As a father I find this cultural characteristic terrifying. I want my son to become a man one day and hopefully before he is 30. I am about a week away from being a stay at home Dad while my wife goes back to the work she loves. This also is a bit unnerving for me. But one thing good to come out of this is a lot of quality daddy and son time.

We have a few things to do together:

Potty training (for for him not me, I’m pretty good most of the time).
fort building
zoo trips

…and many more. But in all this I cant shake the fear in the back of my mind. I want my son to become a good man one day. I want him to marry and make a living doing what he loves. I want him to lead others and be an example for all to admire…I want him to fear God and to enjoy him forever.

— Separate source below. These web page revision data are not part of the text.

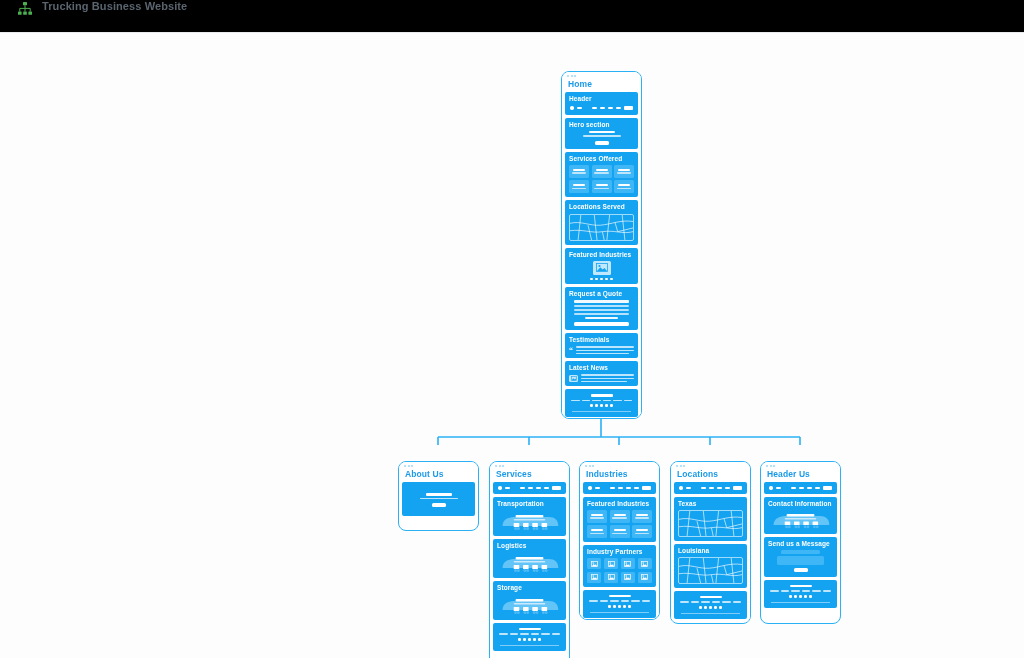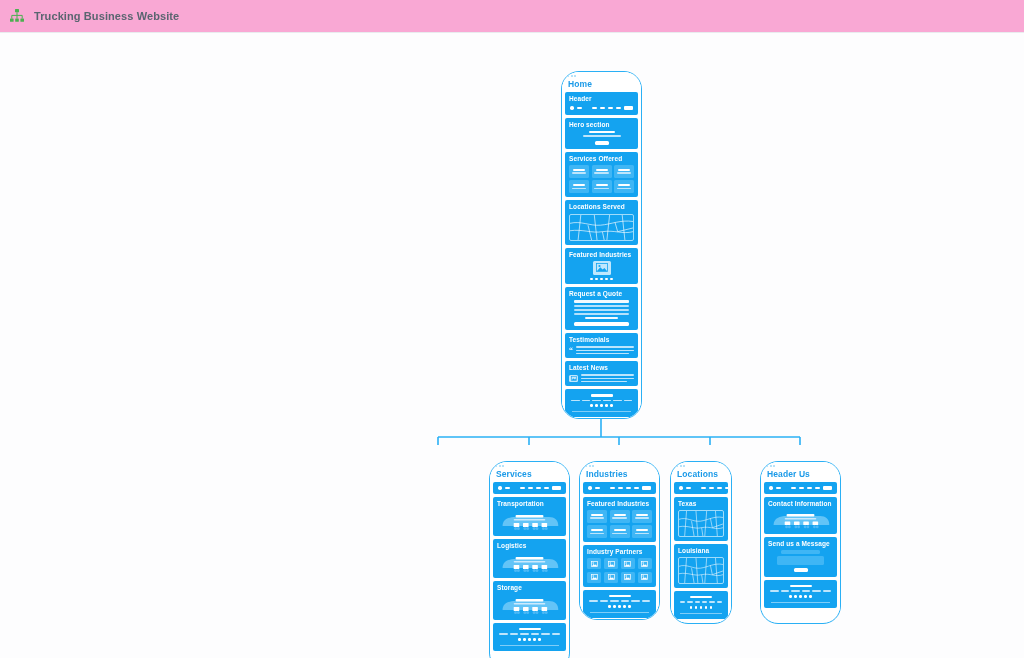"Trucking Business Website" .topbar { align-items: center -> flex-start; background: #f9a8d4 -> #000000; padding-left: 8px -> 16px }
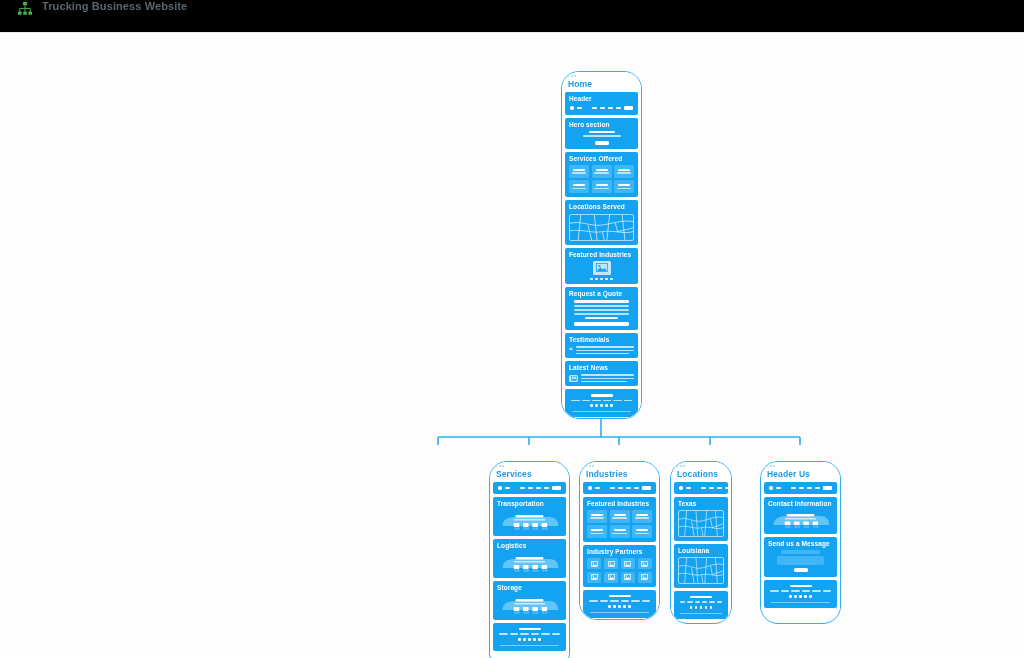"Home" .node { border-radius: 18px -> 8px }
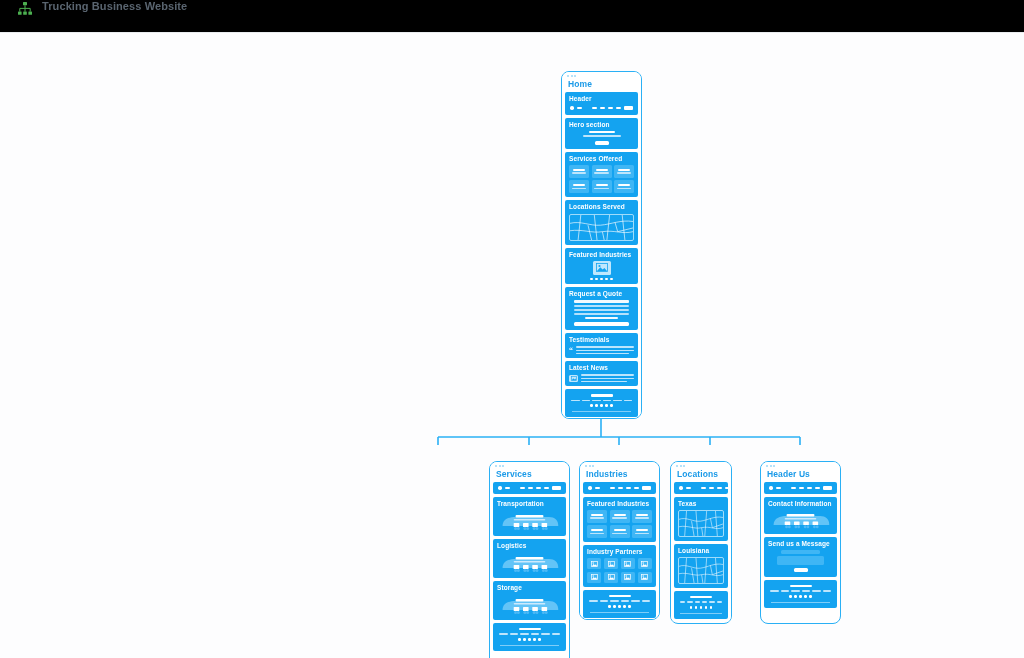"About Us" div.node { html: none -> <div> <div> <i></i> <i></i> <i></i> </div> <div>About Us</div> <div> <div> <div> <span></span> <span></span> </div> <div></div> </div> </div> </div> }
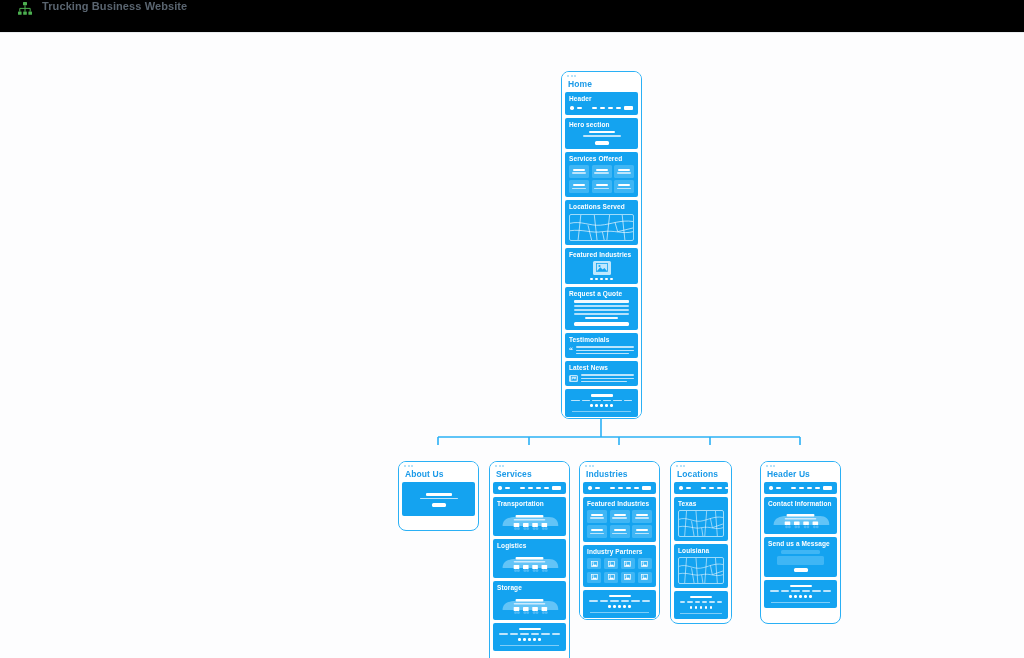"Locations" div.node { width: 62px -> 81px }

This is really where the rubber meets the road I think. If I want all this for my now two year old son, then I must myself be an example of a God fearing man. I must be dedicated to my sons discipleship. I must pray and fast and teach and obey… I must be a man who worships and trust my King.

I Corinthians 16:13&14 seems to directly address this:

“Be on the alert, stand firm in the faith, act like men, be strong. Let all that you do be done in love.”

Act like men. Paul has in a brief statement defined manhood here to the Corinthians. Standing firm in the faith, being alert, strong and doing all things in love. The human is defined in the Bible as the Image Bearer of the Creator and King of all the universe. A man is a man because he has been liberated from sin and evil so that he can again fulfill his purpose, reflecting the beauty, justice, creativity, mercy, strength and love of his God. This is what I want to be, this is what I want my son to be.

So I pray and praise. I praise God that my son is not in the situation of so many boys in our nation growing up without dads in their homes and lives. I pray I will be a good dad, loving my son with all of me and communicating to him how well pleased I am with him.

Fathers, love your children, love your wives. Honor God and raise a people who fear and love him by loving his creation.